Tucsonan Lydia Millet's New Novel Earns High Marks in NYT

The New York Times gives high marks to Tucson author Lydia Millet's new novel, Sweet Lamb of Heaven. Laura Lippman's review begins:
It’s not bragging if it’s fact: Few ­novels surprise me. This is not because I’m a genre writer, but because I’m a genre reader, sampling broadly — crime, horror, romance, speculative, dystopian and, more often than not, literary fiction. (Yes, honey, you’re a genre too.) When I teach creative writing, I ask my students to experiment with their television remote controls. Mute the sound and scan the channels, landing on a film or television show heretofore unknown to you. ­Normally, it takes only seconds to identify, by shot composition alone, whether we are watching a comedy or a drama, a soap opera or a police procedural.

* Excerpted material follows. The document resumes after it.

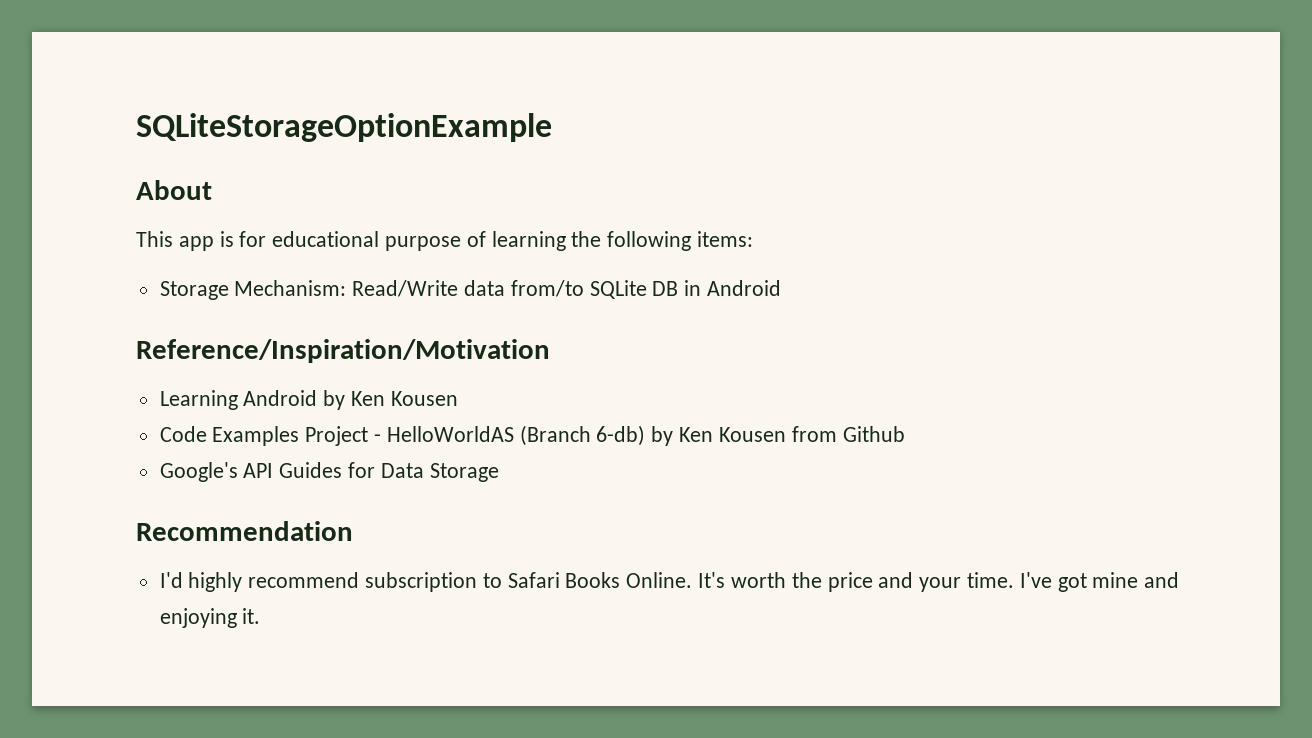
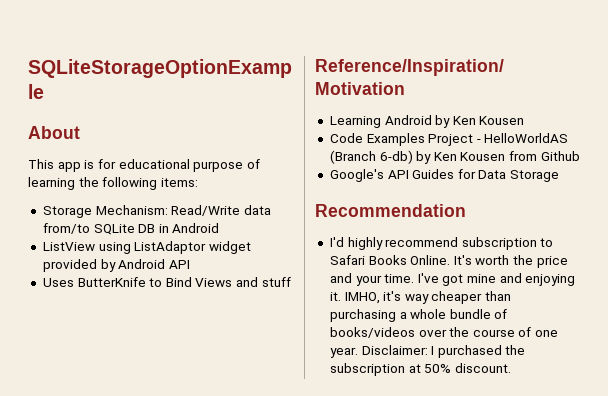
(782, 288) none -> [42,241,251,254] [42,259,190,272] [42,277,291,287] // ListView using ListAdaptor widget provided by Android API // Uses ButterKnife to Bind Views and stuff
(261, 616) none -> [344,291,512,304] [329,309,508,322] [329,327,559,338] [329,345,526,358] [329,363,511,376] IMHO, it's way cheaper than purchasing a whole bundle of books/videos over the course of one year. Disclaimer: I purchased the subscription at 50% discount.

We have intuited each world’s rules even if we’ve never articulated them.

But Lydia Millet’s “Sweet Lamb of Heaven” confounded me, delightfully so. After serving as a judge for the 2015 National Book Awards’ fiction category, I have little patience with literary novels that claim to have the propulsive momentum of a thriller, yet Millet pulls it off. About 80 pages in, I scrawled on the title page: I don’t know where I’m going. Then, a few pages later: How do we leave ourselves behind when we read? The main character’s well-earned paranoia infected me; I felt as if Millet had mined my metadata: mom, concerned citizen, conspiracy skeptic, overwhelmed social media user. But I also sensed that Millet was asking me to transcend my own narrow interests, to open my mind to the possibility of a world I had not — possibly could not — imagine.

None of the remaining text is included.